Materials and Methods
Gene Cloning and Expression in E. coli
Genes used in this study were synthesized by Synbio Technologies (https://www.synbio-tech.com) or cloned from their genomic DNA. Gibson Assembly Cloning Kit (NEB, Ipswich, MA, United States) and other standard gene cloning protocols described previously were used for vector construction (Xu et al., 2017). Primers used in the gene cloning are listed in Supplementary Table S1. 5-alpha E. coli strains (NEB, Ipswich, MA, United States) were used for the gene cloning. pUC57-Kan vector was used for constructing new vectors with various operons related to the 1,3-PDO synthesis pathway. 1,3-PDO synthesis pathway genes were expressed in 5-alpha E. coli strains (NEB, Ipswich, MA, United States) with operons driven by a constitutive promoter from the C. acetobutylicum ATCC 824 thiolase gene. All operons used in this study are listed in Supplementary Table S2. pET vector was used to clone individual genes for their overexpression, and BL21 (DE3) was used for overexpression of individual genes. Cells were grown aerobically in LB supplemented with appropriate antibiotics at 37°C and 225 rpm overnight (seed culture). Twenty milliliters of the seed culture were inoculated into 1 L LB supplemented with appropriate antibiotics, and the cells were grown under the same growth conditions until optical cell density OD600 reached 0.8. The culture was placed on ice for 3 h, then 0.3 mM IPTG was added, and finally grew overnight at 16°C and 225 rpm. The cells were harvested by centrifuge 10,000 xg for 10 min, and were further used for protein extraction and purification.

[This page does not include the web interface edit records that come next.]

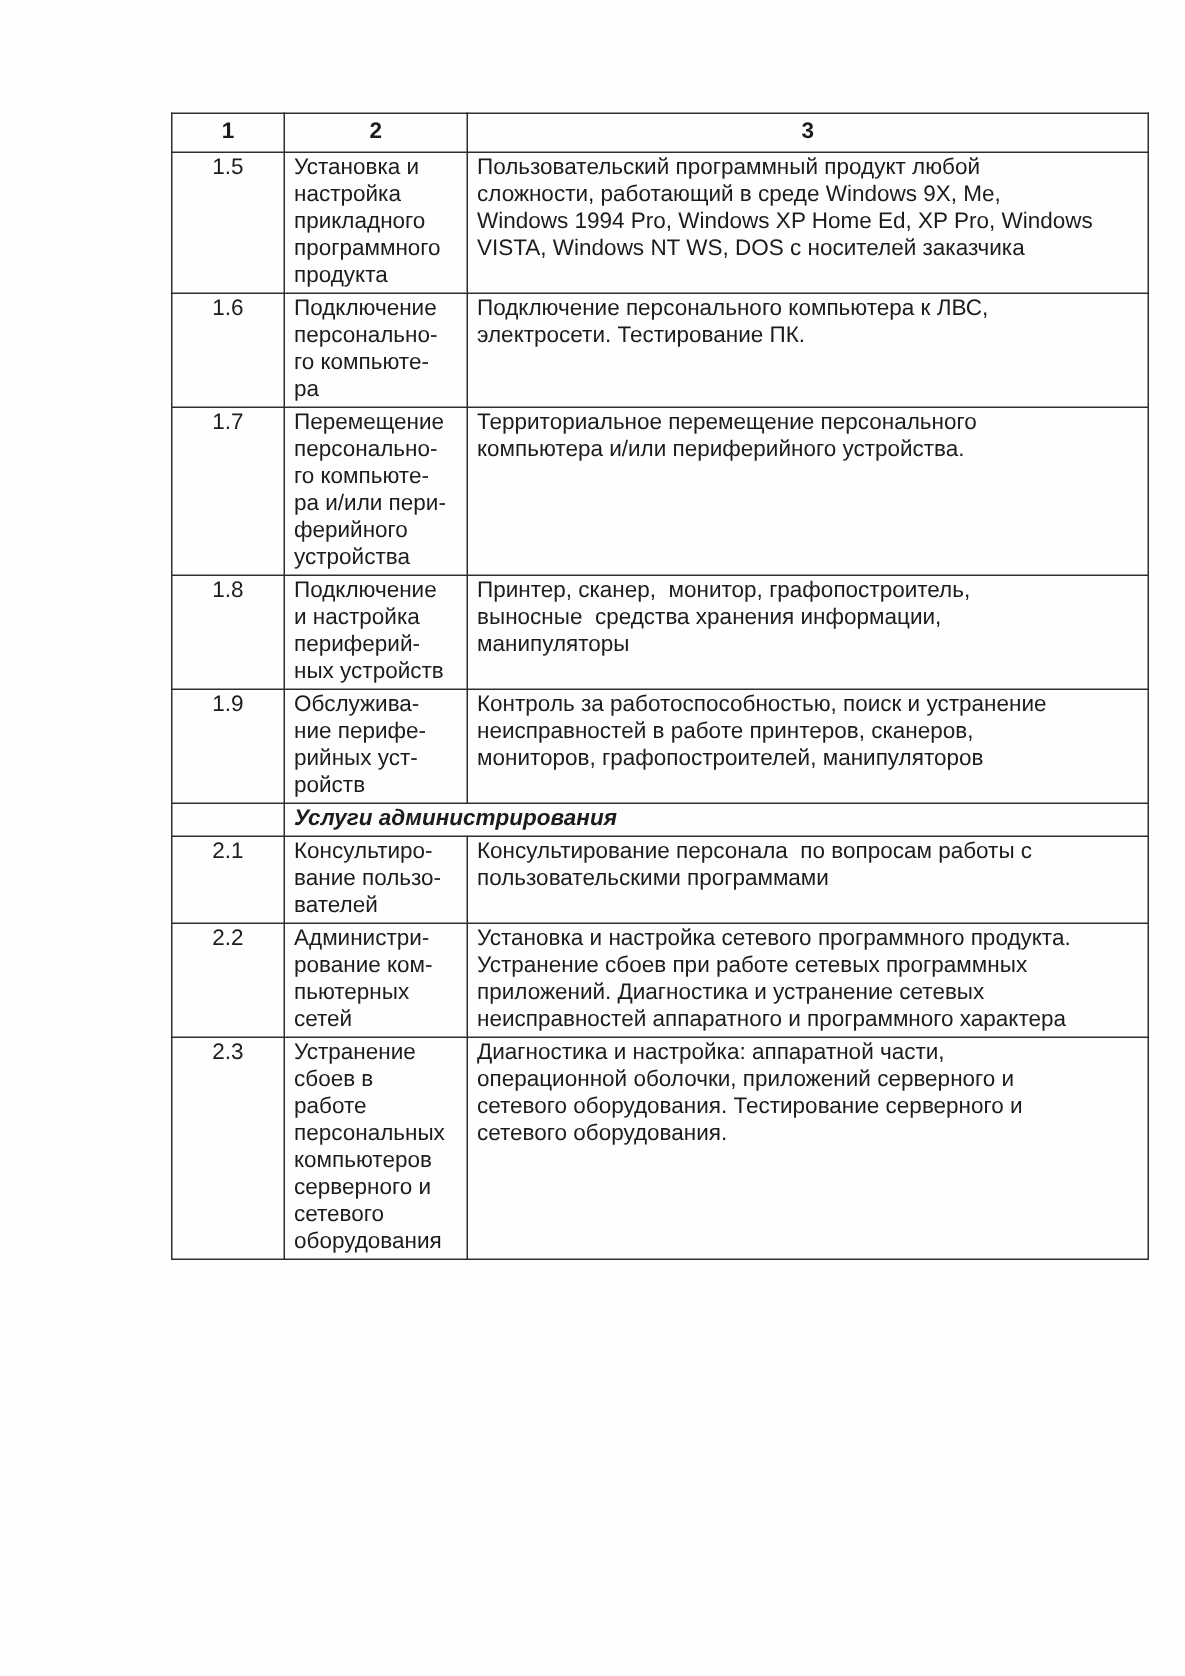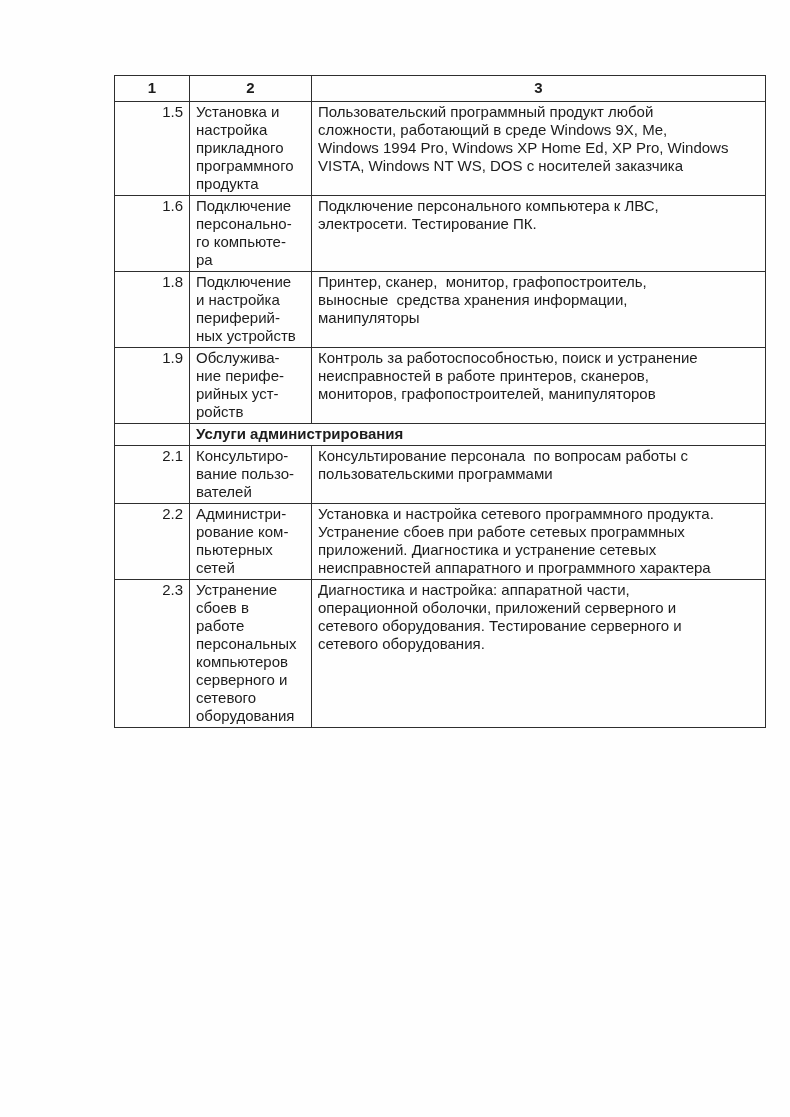"1.5" .cell-num { text-align: right -> center }
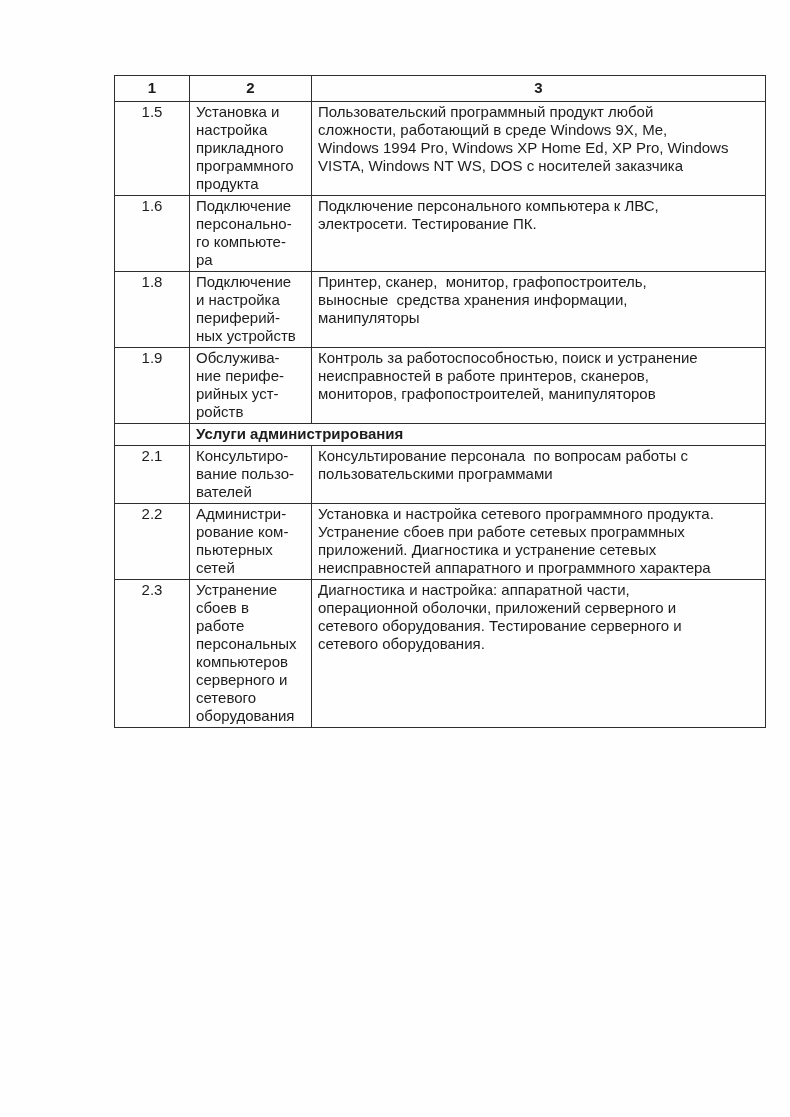"1.7" tr { html: none -> <tr> <td>1.7</td> <td>Перемещение персонально- го компьюте- ра и/или пери- ферийного устройства</td> <td>Территориальное перемещение персонального компьютера и/или периферийного устройства.</td> </tr> }
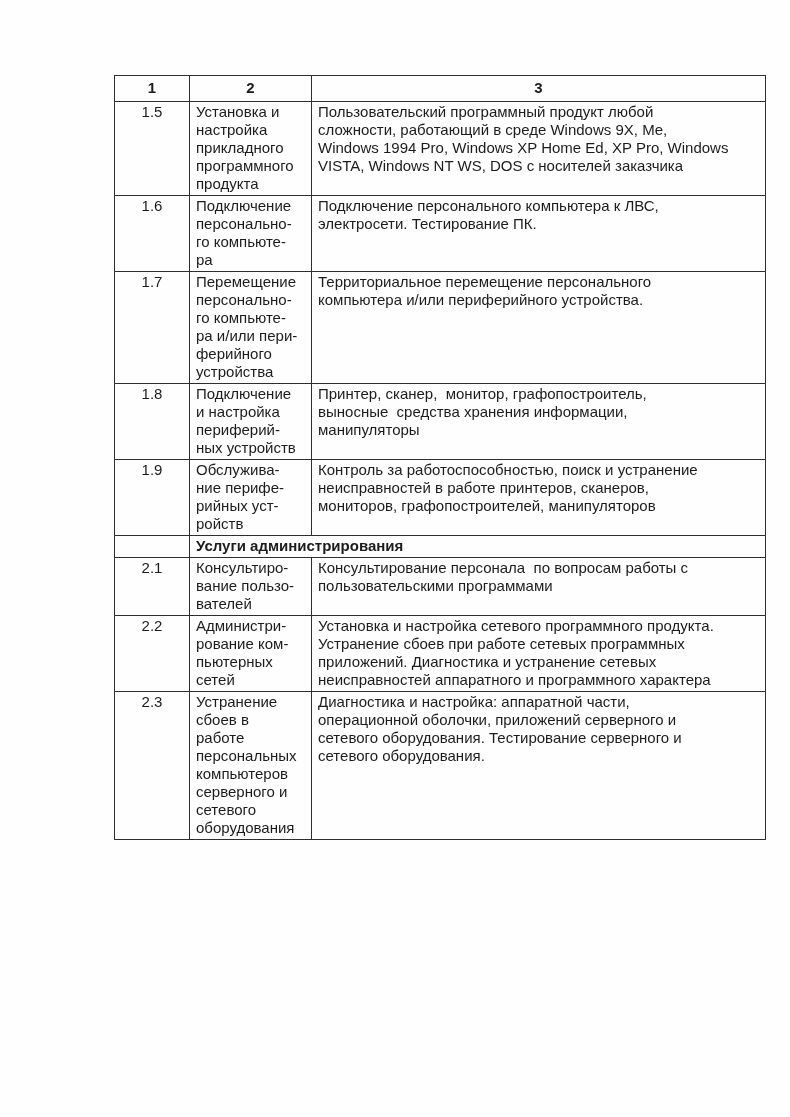"Услуги администрирования" .section-cell { font-style: none -> italic }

Protein Purification and Iron-Sulfur Cluster Reconstitution
Frozen cells were lyzed by incubating for 30 min at room temperature followed by BeadBeater lysis with glass beads (Bio Spec Products Inc., Bartlesville, OK, United States; according to manufacturer instructions) in 50 mM Tris, pH 7.0, 100 mM NaCl, and 10 mM imidazole containing EDTA-free protease inhibitor (Thermo Scientific, Rockford, IL, United States; according to manufacturer instructions), 1 U/mL Pierce Universal Nuclease (Thermo Scientific, Rockford, IL, United States) and 5 mg/ml lysozyme (Sigma-Aldrich Corp. St. Louis, MO, United States). The lysate suspension was centrifuged at 15,000 g for 30 min and the resulting supernatant was purified using Ni-NTA chromatography (5 ml HisTrap FF crude column; GE Life Sciences, Piscataway, NJ, United States). Purification was completed with size exclusion chromatography using a HiLoad Superdex 75 (26/60) column (GE Life Sciences, Piscataway, NJ, United States) in 20 mM Tris pH 7.5 and 100 mM NaCl. Strep-tag purification was done according to manufacturer’s instructions for Strep-Tactin XT using a Twin-Strep-tag (IBA Lifesciences GmbH, Göttingen, Germany). When necessary (dhaB2) lysis and purification was done in an anaerobic chamber. Iron-sulfur cluster reconstruction was done several times for different dhaB2 constructs expressed, lyzed, and purified anaerobically or aerobically with and without EDTA removal of the iron-sulfur cluster using two separate protocols by O’Brien et al. (2004) (O'Brien et al., 2004) and Freibert et al. (2018) (Freibert et al., 2018).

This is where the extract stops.